NBC, and news services
updated 3/16/2005 12:38:56 PM ET 2005-03-16T17:38:56

President Bush praised Iraq's new National Assembly, which met for the first time Wednesday, as a "hopeful moment" for the country.

The assembly, the first freely elected parliament in half a century, began its opening session in Baghdad although it has yet to agree on a new government.

"It is a bright moment in what is a process toward writing of a constitution, the ratification of the constitution and elections,” Bush said at a White House news conference. “It’s a hopeful moment I thought.”

Social Security ideas
In his opening statements, Bush also promoted his ideas to reform the Social Security system.

The president said he feels he's made progress in convincing Americans that nothing would change for older Americans under his plan, and that something must be done to make sure the system continues to work for younger Americans.

Congress has made little progress on turning the proposal into legislation, however, even with both houses run by the Republican Party.

A host of polls have shown either opposition or ambivalence on the part of many Americans to Bush’s specific proposal to offer younger workers the alternative of personal savings accounts for retirement.

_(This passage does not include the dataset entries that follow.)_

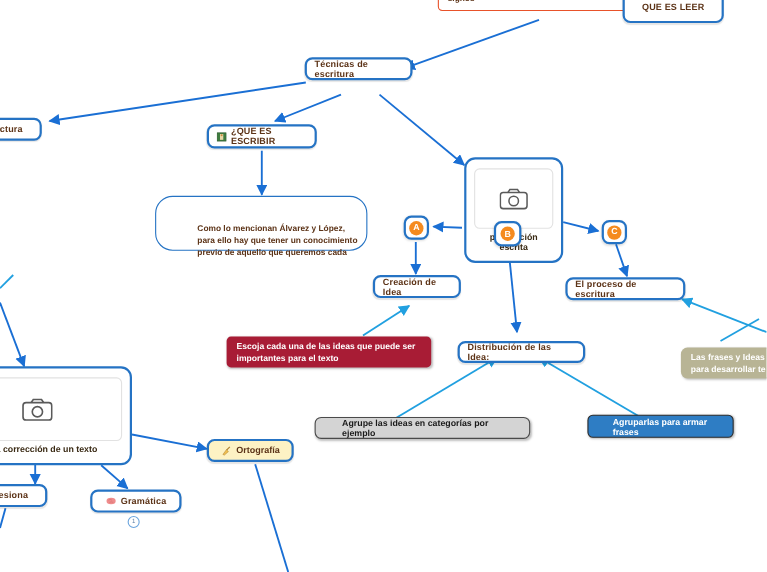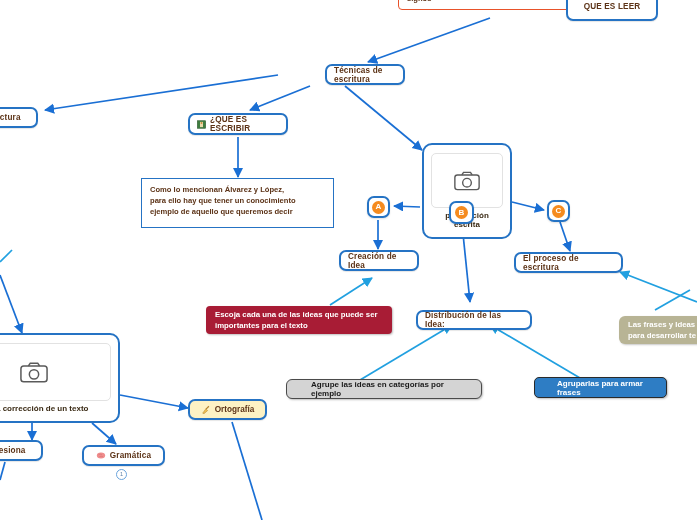"Técnicas de escritura" div.node { margin-left: 48px -> none; top: 64px -> 52px; width: 80px -> 98px }
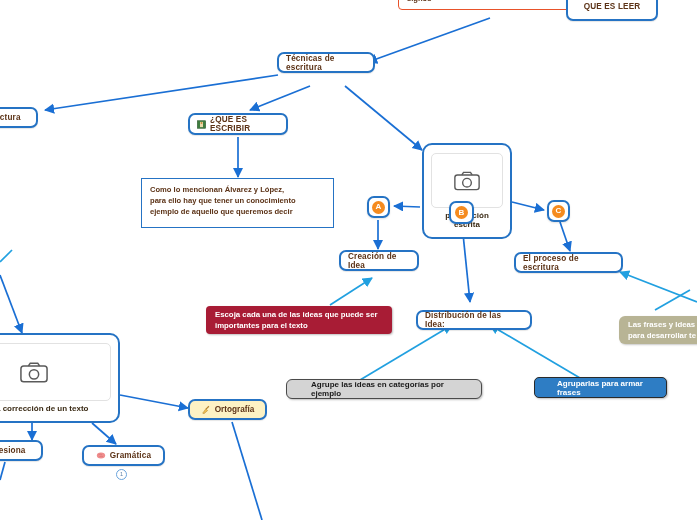"Como lo mencionan Álvarez y" .n-note { border-radius: 0 -> 16px; justify-content: flex-start -> flex-end; padding: 6px 8px -> 24px 8px }
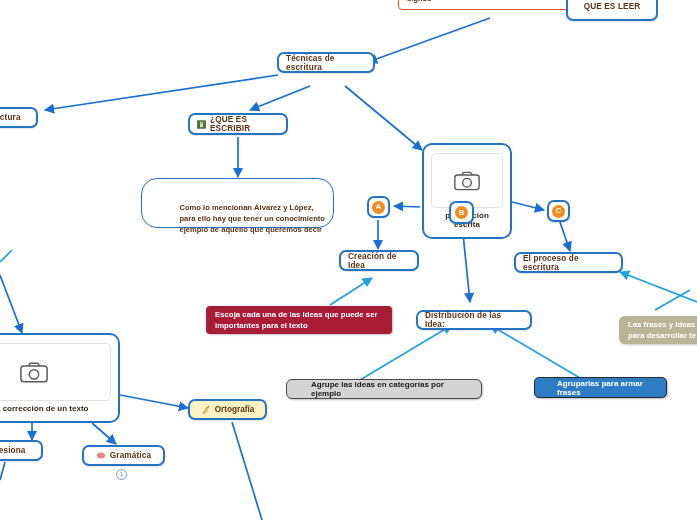"ejemplo de aquello que queremos" div { text: ejemplo de aquello que queremos decir -> previo de aquello que queremos cada }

Bush, acknowledging that his proposal faces some stiff opposition in Congress, said that all aspects of his plan are open to negotiation, as long as payroll taxes are not increased.

Allies and Iraq
Asked about Italy's move to start drawing down its 3,000 troops in Iraq, Bush said he understands that desire of U.S. coalition partners to leave once Iraq stabilizes, but he declined to set a timetable for bringing American forces home.

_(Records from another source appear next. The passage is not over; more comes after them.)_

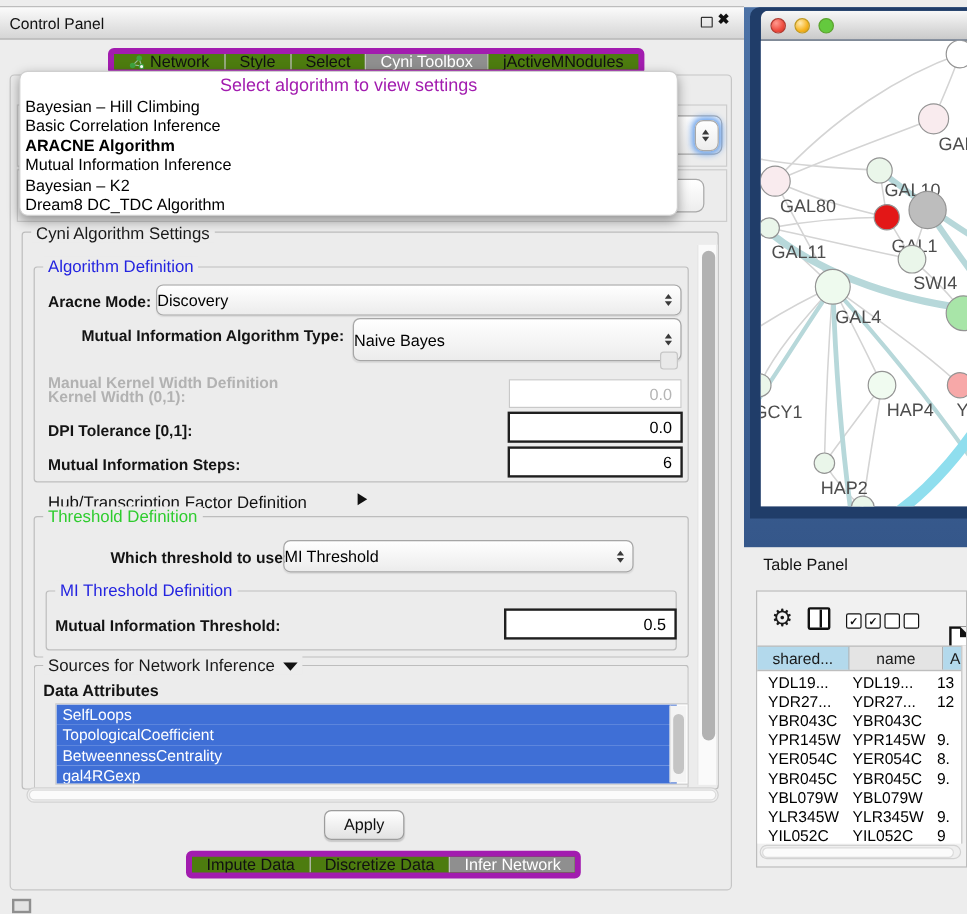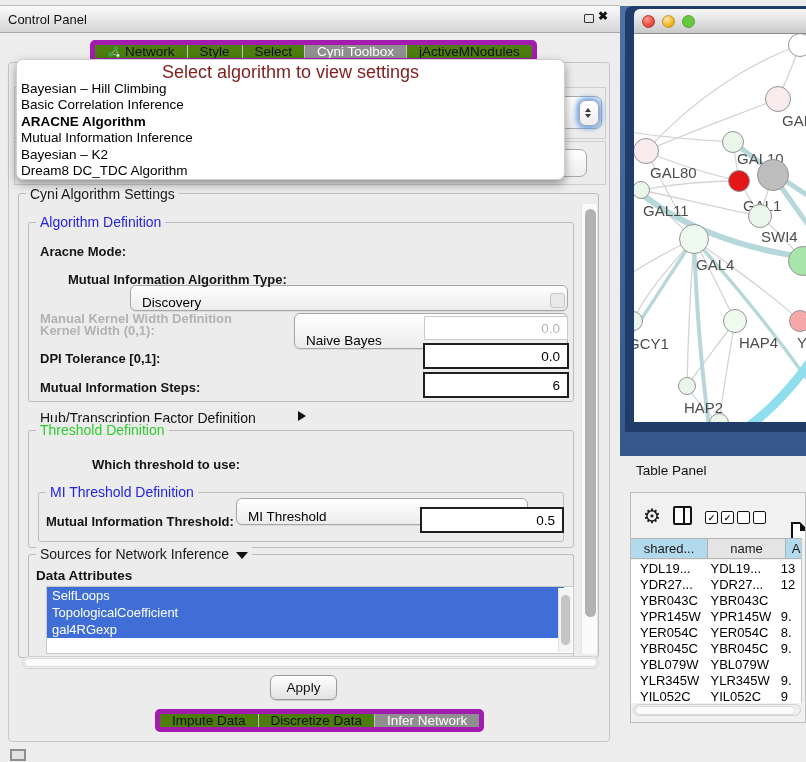"Select algorithm to view settings" .dd-ph { color: #7f1d1d -> #a21caf; font-size: 18px -> 15px }
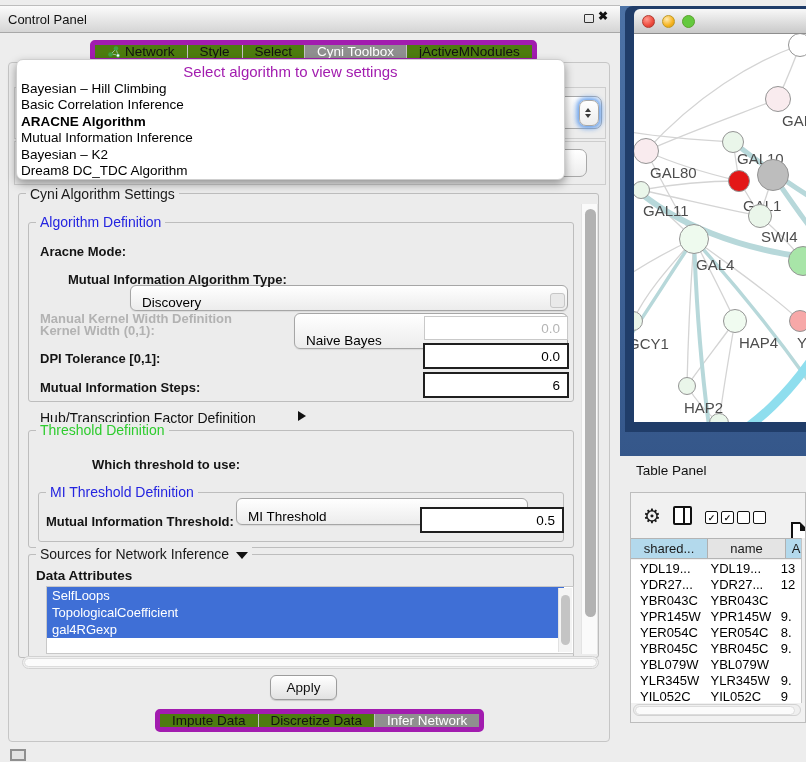"Discovery" .combo { align-items: flex-end -> center; margin-top: 48px -> none; padding-left: 11px -> none }
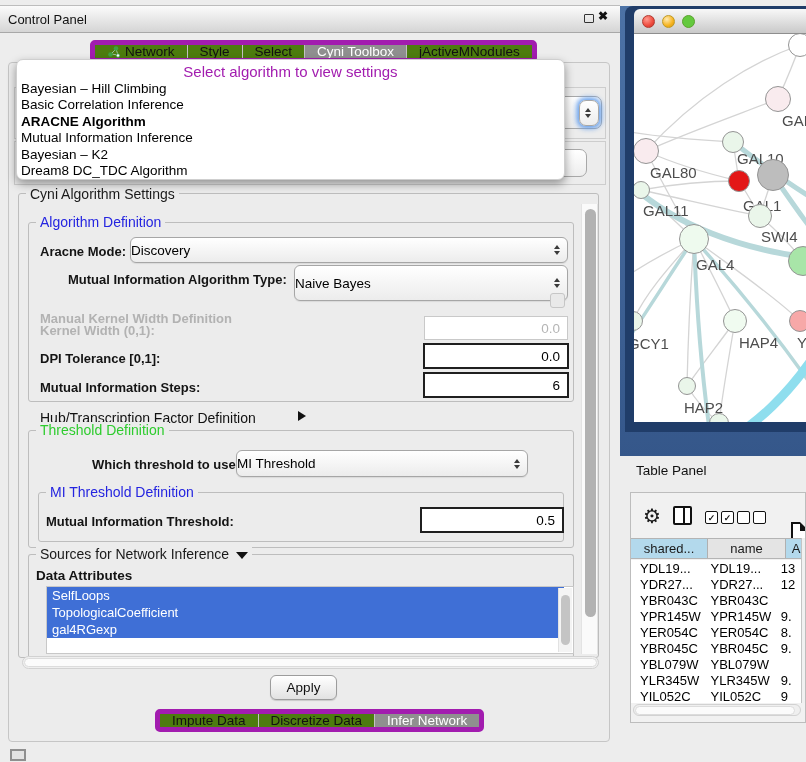"BetweennessCentrality" div.attr-item { html: none -> <div>BetweennessCentrality</div> }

“Our troops will come home when Iraqis are capable of defending themselves,” Bush said, reiterating his policy.

On other questions, the president:

  • Said Iran must permanently ban uranium reprocessing to reassure the world that its government is not concealing a nuclear weapons program. Otherwise, Bush said, he and leaders of European nations that are negotiating with Tehran have agreed to take the issue to the United Nations. “The understanding is we go to the Security Council if they reject the offer,” Bush said. “And I hope they don’t.”
  • Shrugged off a question about detainees being sent by the United States back to their home countries where they could be subject to torture. “The United States must make sure we protect our people and our friends from attack. One way to do so is to arrest people and send them back” to their home countries, he said. “We seek assurances that no one will be tortured.”

The Associated Press and Reuters contributed to this report.